Aha! I stopped being too lazy to bother trying and realized that if I typed "oats" into the search box on my bookmarks sidebar, I'd almost certainly find the page I was looking for pretty much instantly. I did remember right that the differences between oat types has to do with the outer covering, but forgot that there's also a bran layer beneath that which comes into play... I also remembered right about whole oats being best if you're giving them as treats (other types of oat have situational uses, though).

For treat purposes, it looks like the preference is whole oats ~> steamed/crimped (whole) oats ~> groats ~> steel cut oats (found in the oatmeal section of grocery stores) ~> rolled oats (based on how much fiber (if any) they provide).

Here's the thread: http://www.rabbitsonline.net/f40/difference-oats-53298/


----------



## Blue eyes (Dec 26, 2013)

I think it's best to err on the side of caution and avoid oats except on rare occasion. *This article* suggests not feeding oats at all. 

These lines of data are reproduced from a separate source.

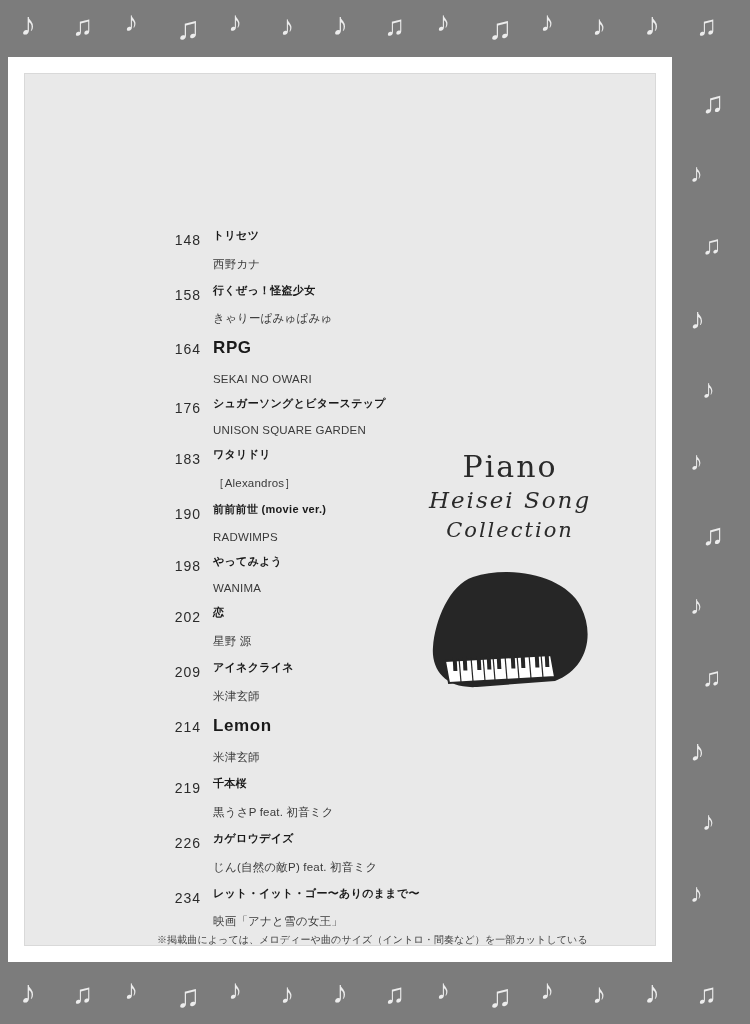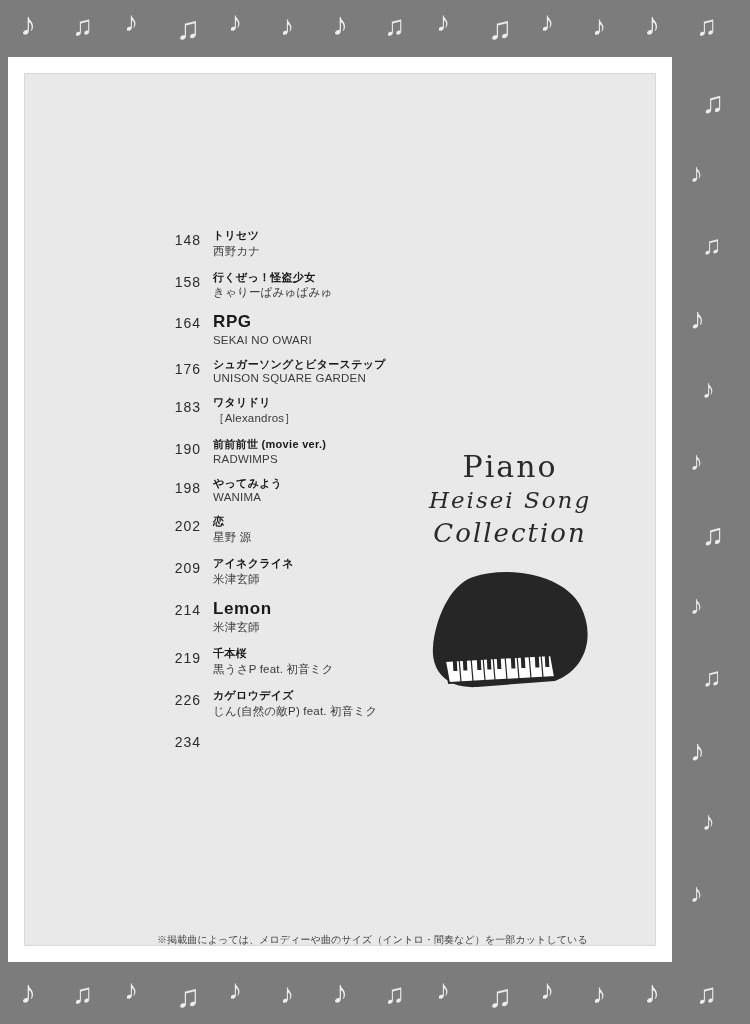--- a/index.html
+++ b/index.html
@@ -87,21 +87,21 @@
     line-height:1.15;
     letter-spacing:0.3px;
   }
   .entry .title.latin{
     font-size:17px;
     letter-spacing:0.6px;
   }
   .entry .artist{
     font-size:11.5px;
     color:#3a3a3a;
-    margin-top:2px;
+    margin-top:15px;
     letter-spacing:0.2px;
   }
 
   
   .footnotes{
     position:absolute;
     left:132px;
     top:828px;
     width:440px;
     font-size:10px;
@@ -130,21 +130,21 @@
     font-family:"DejaVu Serif", serif;
     font-style:italic;
     font-size:23px;
     color:#2a2a2a;
     letter-spacing:2px;
     line-height:1.35;
   }
   .logo .l3{
     font-family:"DejaVu Serif", serif;
     font-style:italic;
-    font-size:26px;
+    font-size:21px;
     color:#2a2a2a;
     letter-spacing:2px;
     line-height:1.35;
   }
   .piano-art{
     position:absolute;
     right:55px;
     top:495px;
     width:185px;height:135px;
   }
@@ -311,20 +311,24 @@
       <div class="entry">
         <div class="page-no">226</div>
         <div class="texts">
           <div class="title">カゲロウデイズ</div>
           <div class="artist">じん(自然の敵P) feat. 初音ミク</div>
         </div>
       </div>
 
       <div class="entry">
         <div class="page-no">234</div>
+        <div class="texts">
+          <div class="title">レット・イット・ゴー〜ありのままで〜</div>
+          <div class="artist">映画「アナと雪の女王」</div>
+        </div>
       </div>
 
     </div>
 
     <div class="footnotes">
       <div>※掲載曲によっては、メロディーや曲のサイズ（イントロ・間奏など）を一部カットしている場合がございます。</div>
       <div>※「天体観測」は原曲と異なるキーでアレンジされております。あらかじめご了承ください。</div>
     </div>
 
     <div class="logo">

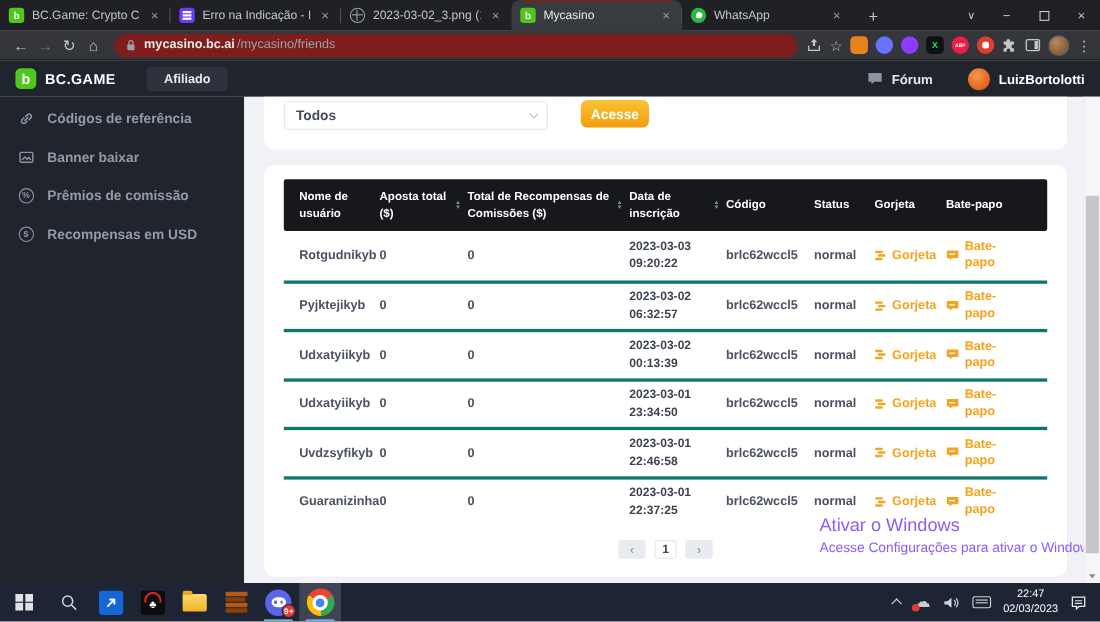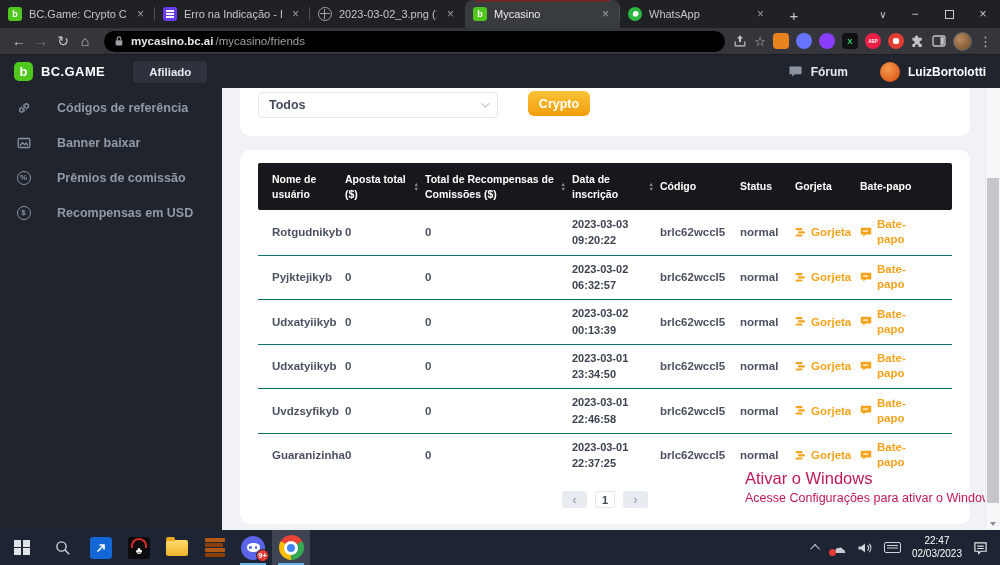--- a/index.html
+++ b/index.html
@@ -27,21 +27,21 @@
   .newtab { width:26px; height:26px; margin-left:6px; display:flex; align-items:center; justify-content:center; color:#c3c7cc; font-size:15px; }
   .win-controls { position:absolute; right:0; top:0; height:28px; display:flex; align-items:center; }
   .win-btn { width:34px; height:28px; display:flex; align-items:center; justify-content:center; color:#c7cacd; font-size:12px; }
   .win-btn .boxglyph { width:9px; height:9px; border:1.3px solid #c7cacd; }
   .win-chev { width:30px; font-size:10px; }
 
   
   .toolbar { height:27px; background:#34363b; display:flex; align-items:center; padding:0 8px; border-bottom:1px solid #1a1b1e; }
   .nav-ic { width:22px; text-align:center; font-size:14px; color:#c2c5c9; line-height:1; }
   .nav-ic.dim { color:#75797f; }
-  .omnibox { flex:1; display:flex; align-items:center; gap:7px; height:21px; margin:0 8px; padding:0 10px; background:#000000; border-radius:11px; }
+  .omnibox { flex:1; display:flex; align-items:center; gap:7px; height:21px; margin:0 8px; padding:0 10px; background:#7f1d1d; border-radius:11px; }
   .url-host { font-size:11.5px; font-weight:bold; color:#e6e8eb; }
   .url-path { font-size:11.5px; color:#9aa0a6; margin-left:-5px; }
   .tb-right { display:flex; align-items:center; gap:7px; }
   .tb-ic { font-size:13px; color:#c2c5c9; line-height:1; }
   .ext { width:16px; height:16px; border-radius:50%; flex:none; display:flex; align-items:center; justify-content:center; }
   .ext-fox { border-radius:4px; background:#e8821e; }
   .ext-blue { background:#6573ff; }
   .ext-purple { background:#8b3dff; }
   .ext-x { border-radius:4px; background:#101114; color:#2bd96a; font-size:8px; font-weight:bold; }
   .ext-abp { background:#ed1e45; color:#fff; font-size:4.5px; font-weight:bold; }
@@ -56,21 +56,21 @@
   .brand { margin-left:8px; font-size:13px; font-weight:bold; color:#fff; letter-spacing:.4px; }
   .pill-afiliado { margin-left:28px; background:#2d323d; color:#e8eaee; font-size:11.5px; font-weight:bold; padding:5px 16px; border-radius:4px; }
   .topbar-right { margin-left:auto; display:flex; align-items:center; gap:8px; }
   .forum-label { font-size:12px; font-weight:bold; color:#e5e8ec; margin-right:24px; }
   .user-avatar { width:20px; height:20px; border-radius:50%; background:radial-gradient(circle at 40% 35%, #f59a4b, #d9480f); }
   .user-name { font-size:12px; font-weight:bold; color:#fff; }
 
   
   .body { display:flex; height:442px; position:relative; }
   .sidebar { position:relative; width:222px; background:#20242d; flex:none; padding-top:2px; }
-  .side-item { display:flex; align-items:center; gap:26px; height:35px; padding:0 16px; color:#929aa8; font-size:12.5px; font-weight:bold; cursor:pointer; }
+  .side-item { display:flex; align-items:center; gap:12px; height:35px; padding:0 16px; color:#929aa8; font-size:12.5px; font-weight:bold; cursor:pointer; }
   .side-item.active { background:#272c37; color:#f0a418; }
   .side-ic { width:15px; height:15px; flex:none; display:flex; align-items:center; justify-content:center; }
   .circle-glyph { width:14px; height:14px; border:1.4px solid #8b93a2; border-radius:50%; color:#8b93a2; font-size:8px; font-weight:bold; display:flex; align-items:center; justify-content:center; }
   .side-bottom { position:absolute; bottom:16px; left:0; width:100%; display:flex; align-items:center; gap:14px; padding:0 22px; }
   .pill-dark { display:flex; align-items:center; gap:7px; background:#3a404c; border-radius:13px; height:25px; padding:0 13px; color:#fff; font-size:11.5px; font-weight:bold; }
   .tg-circle { width:17px; height:17px; border-radius:50%; background:#2ba3e0; display:flex; align-items:center; justify-content:center; margin-left:-7px; }
   .chev { width:6px; height:6px; border-right:1.6px solid #c2c7cf; border-bottom:1.6px solid #c2c7cf; transform:rotate(45deg) translateY(-2px); }
 
   
   .main { position:relative; flex:1; background:#f1f2f5; padding:0 31px 0 18px; }
@@ -80,30 +80,30 @@
   .select-value { font-size:12.5px; font-weight:bold; color:#454c59; }
   .select .chev { border-color:#b9bec7; }
   .btn-buscar { position:absolute; left:288px; top:3px; width:62px; height:25px; border-radius:6px; background:linear-gradient(180deg,#fac337,#f29d0b); color:#fff; font-size:12.5px; font-weight:bold; display:flex; align-items:center; justify-content:center; }
   .panel-table { border-radius:10px; padding:13px 18px 16px; }
   .table { width:694px; }
   .thead, .tr { display:grid; grid-template-columns:87px 80px 147px 88px 80px 55px 65px 92px; align-items:center; }
   .thead { background:#17181c; height:47px; border-radius:2px; }
   .th { display:flex; align-items:center; gap:6px; color:#fff; font-size:10.5px; font-weight:bold; line-height:1.35; padding-right:6px; }
   .th:first-child, .td:first-child { padding-left:14px; }
   .sort { display:flex; flex-direction:column; font-size:5.5px; color:#878d97; line-height:4.8px; flex:none; }
-  .tbody .tr { height:44.5px; border-top:1px solid #0f766e; }
+  .tbody .tr { height:44.5px; border-top:3px solid #0f766e; }
   .tbody .tr:first-child { border-top:none; }
   .td { font-size:11.5px; font-weight:bold; color:#4a5160; padding-right:6px; }
   .td-date span { display:block; font-size:11px; color:#3c4350; line-height:1.5; }
   .td-tip, .td-chat { display:flex; align-items:center; gap:5px; color:#f5a31c; cursor:pointer; }
   .chat-txt { width:40px; line-height:1.3; }
   .pagination { display:flex; align-items:center; justify-content:center; gap:8px; margin-top:14px; }
   .pg-btn { width:25px; height:17px; border-radius:3px; background:#e8ecf1; color:#98a5b3; font-size:12px; font-weight:bold; display:flex; align-items:center; justify-content:center; line-height:0; }
   .pg-page { width:20px; height:17px; border-radius:3px; background:#fff; border:1px solid #e2e6eb; color:#3f4654; font-size:11px; font-weight:bold; display:flex; align-items:center; justify-content:center; }
-  .watermark { position:absolute; left:523px; top:381px; color:#be185d; pointer-events:none; }
+  .watermark { position:absolute; left:523px; top:381px; color:#8b5cf6; pointer-events:none; }
   .wm1 { font-size:16.5px; }
   .wm2 { font-size:12.5px; margin-top:3px; }
 
   
   .sb { position:absolute; right:0; top:0; bottom:0; width:15px; background:#f5f6f7; border-left:1px solid #e9eaec; }
   .sb-thumb { position:absolute; left:1px; right:1px; top:90px; height:325px; background:#c4c6c9; }
   .sb-arrow { position:absolute; bottom:4px; left:4px; width:0; height:0; border-left:3.5px solid transparent; border-right:3.5px solid transparent; border-top:4.5px solid #8a8d92; }
 
   
   .taskbar { position:relative; height:35px; background:#1d2433; display:flex; align-items:center; }
@@ -273,21 +273,21 @@
         </div>
       </aside>
 
       <div class="main">
 
         <div class="panel panel-filter">
           <div class="select">
             <span class="select-value">Todos</span>
             <span class="chev"></span>
           </div>
-          <div class="btn-buscar">Crypto</div>
+          <div class="btn-buscar">Acesse</div>
         </div>
 
         <div class="panel panel-table">
           <div class="table">
             <div class="thead">
               <div class="th">
                   <span>Nome de usuário</span>
                 </div>
               <div class="th">
                 <span>Aposta total ($)</span>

I think it is one of those things that used to be considered good to give to rabbits. As knowledge has grown about rabbits, some of those old ideas are being countered. Twenty years ago, as a new rabbit owner, I was told that oats are fine to give regularly. But now research has shown that carbs are not so great for rabbits and can even be harmful.


----------



## majorv (Dec 26, 2013)

Oats do serve a purpose and, in moderation, shouldn't normally cause a problem. Altered rabbits might be more susceptible to gaining weight eating rolled oats though.


----------